In the last two days, many business owners have told me that their revenues and profits are on the upswing. Some say they're having their best year ever. All are here because they want to continue to improve and adapt for whatever challenges lie around the corner, not only for their sake, as company owners, but also for their employees and their communities.

In that spirit, Victoria Downing, RAI's CEO, asked me to speak briefly about social media. I gave a 10-minute overview of Twitter, and many people later told me they're charging forward in building a strong social media presence; they recognize it as another critical piece of their adaptation strategy.

What really wowed the crowd, however, was this video that preceded my presentation. It's more than a year old, meaning that its statistics are ancient history in Internet time, but it's worth your two minutes if you're still questioning whether social media is relevant to your business. I think it is.

Leah Thayer

Thursday, September 30, 2010

High Frequency

"Congratulations on this new endeavor," began a note I received last week.

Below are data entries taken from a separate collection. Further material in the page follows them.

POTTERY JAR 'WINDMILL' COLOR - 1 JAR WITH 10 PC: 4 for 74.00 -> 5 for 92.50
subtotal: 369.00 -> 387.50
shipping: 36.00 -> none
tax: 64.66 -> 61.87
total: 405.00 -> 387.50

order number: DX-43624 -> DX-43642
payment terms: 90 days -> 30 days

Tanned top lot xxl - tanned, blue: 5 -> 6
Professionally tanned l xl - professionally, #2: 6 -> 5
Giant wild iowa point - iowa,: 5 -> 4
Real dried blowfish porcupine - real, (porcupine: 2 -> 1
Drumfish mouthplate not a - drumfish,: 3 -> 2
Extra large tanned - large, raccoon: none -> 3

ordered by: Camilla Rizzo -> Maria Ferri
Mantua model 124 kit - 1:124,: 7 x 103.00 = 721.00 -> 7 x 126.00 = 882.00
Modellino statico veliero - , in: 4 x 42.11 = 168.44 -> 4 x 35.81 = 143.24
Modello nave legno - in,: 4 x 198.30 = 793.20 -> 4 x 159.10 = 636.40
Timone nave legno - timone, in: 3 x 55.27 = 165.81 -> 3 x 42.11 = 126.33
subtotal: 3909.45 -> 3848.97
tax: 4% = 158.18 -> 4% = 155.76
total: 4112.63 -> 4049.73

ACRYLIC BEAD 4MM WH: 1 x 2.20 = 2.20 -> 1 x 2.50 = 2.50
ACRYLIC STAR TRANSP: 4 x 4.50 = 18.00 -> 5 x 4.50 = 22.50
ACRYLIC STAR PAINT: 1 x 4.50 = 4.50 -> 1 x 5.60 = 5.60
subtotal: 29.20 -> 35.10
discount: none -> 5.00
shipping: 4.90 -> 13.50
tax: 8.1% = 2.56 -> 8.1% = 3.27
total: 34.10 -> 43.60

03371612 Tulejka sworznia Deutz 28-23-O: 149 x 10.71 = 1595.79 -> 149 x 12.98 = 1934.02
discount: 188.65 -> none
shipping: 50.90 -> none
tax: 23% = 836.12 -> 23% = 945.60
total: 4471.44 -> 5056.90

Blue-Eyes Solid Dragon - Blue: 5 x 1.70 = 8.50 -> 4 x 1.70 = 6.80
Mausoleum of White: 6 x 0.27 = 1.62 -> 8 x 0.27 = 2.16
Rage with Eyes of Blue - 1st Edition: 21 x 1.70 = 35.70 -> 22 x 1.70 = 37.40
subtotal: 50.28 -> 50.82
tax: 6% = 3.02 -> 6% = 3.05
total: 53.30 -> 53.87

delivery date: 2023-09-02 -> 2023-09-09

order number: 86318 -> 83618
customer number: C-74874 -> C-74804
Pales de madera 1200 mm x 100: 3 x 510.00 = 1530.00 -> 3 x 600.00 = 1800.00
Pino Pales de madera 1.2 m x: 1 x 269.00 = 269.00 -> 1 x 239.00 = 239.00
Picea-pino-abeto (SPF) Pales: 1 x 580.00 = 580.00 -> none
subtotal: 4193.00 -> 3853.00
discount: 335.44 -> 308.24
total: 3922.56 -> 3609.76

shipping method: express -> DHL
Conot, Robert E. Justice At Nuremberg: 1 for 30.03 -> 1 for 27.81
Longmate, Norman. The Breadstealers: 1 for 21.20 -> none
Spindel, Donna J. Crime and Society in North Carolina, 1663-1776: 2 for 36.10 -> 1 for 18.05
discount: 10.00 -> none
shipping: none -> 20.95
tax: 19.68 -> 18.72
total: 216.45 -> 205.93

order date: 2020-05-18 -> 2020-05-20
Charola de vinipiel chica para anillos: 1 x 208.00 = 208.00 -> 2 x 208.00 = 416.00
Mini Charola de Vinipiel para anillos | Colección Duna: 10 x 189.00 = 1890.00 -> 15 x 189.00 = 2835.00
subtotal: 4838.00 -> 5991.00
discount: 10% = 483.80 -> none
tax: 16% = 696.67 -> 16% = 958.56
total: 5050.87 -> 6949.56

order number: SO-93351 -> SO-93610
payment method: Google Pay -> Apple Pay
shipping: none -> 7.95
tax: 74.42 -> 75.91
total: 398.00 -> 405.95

The writer continued. "I have to admit, when I first saw it, I thought, 'Oh, great, one more daily email. But I signed up because it’s you and I wanted to support you."

Um ... thanks?

"And I have to say, this daily update really is different. It’s diversified, not too heavy, gives lots of options and pulls industry and industry-related news together. I can glance at it quickly and decide what I want to see more of.....good job!"

Whew! That ended nicely. 

So have most of the notes I've received since kicking off daily5 less than two weeks ago.

From a reader in Pennsylvania:
"Each issue has a ton of valuable information, and I’m sure it saves many the time from culling through lots of publications for the worthwhile stuff. You do the culling for the industry, share what’s worth knowing, and add your own content to the mix."

"I truly love what you have done! I read it on my blackberry in the am!"

"Really well done! Can't wait to read every issue and participate!"

New York:
"Finally, a one stop shop for all my home improvement news!"

North Carolina:
"Your readers don't have time to search for all that information. You've become the go-to for remodeling news!"

"Huge congratulations on the daily5 delivery! It’s upbeat, useful, fun, and eclectic. I haven’t seen anything else quite like it."

Maryland, exercising a little hyperbole:
"Soon you will be the Kiplinger report of the remodeling world. Then the CNN of the remodeling world. Lexus Nexus of the remodeling world."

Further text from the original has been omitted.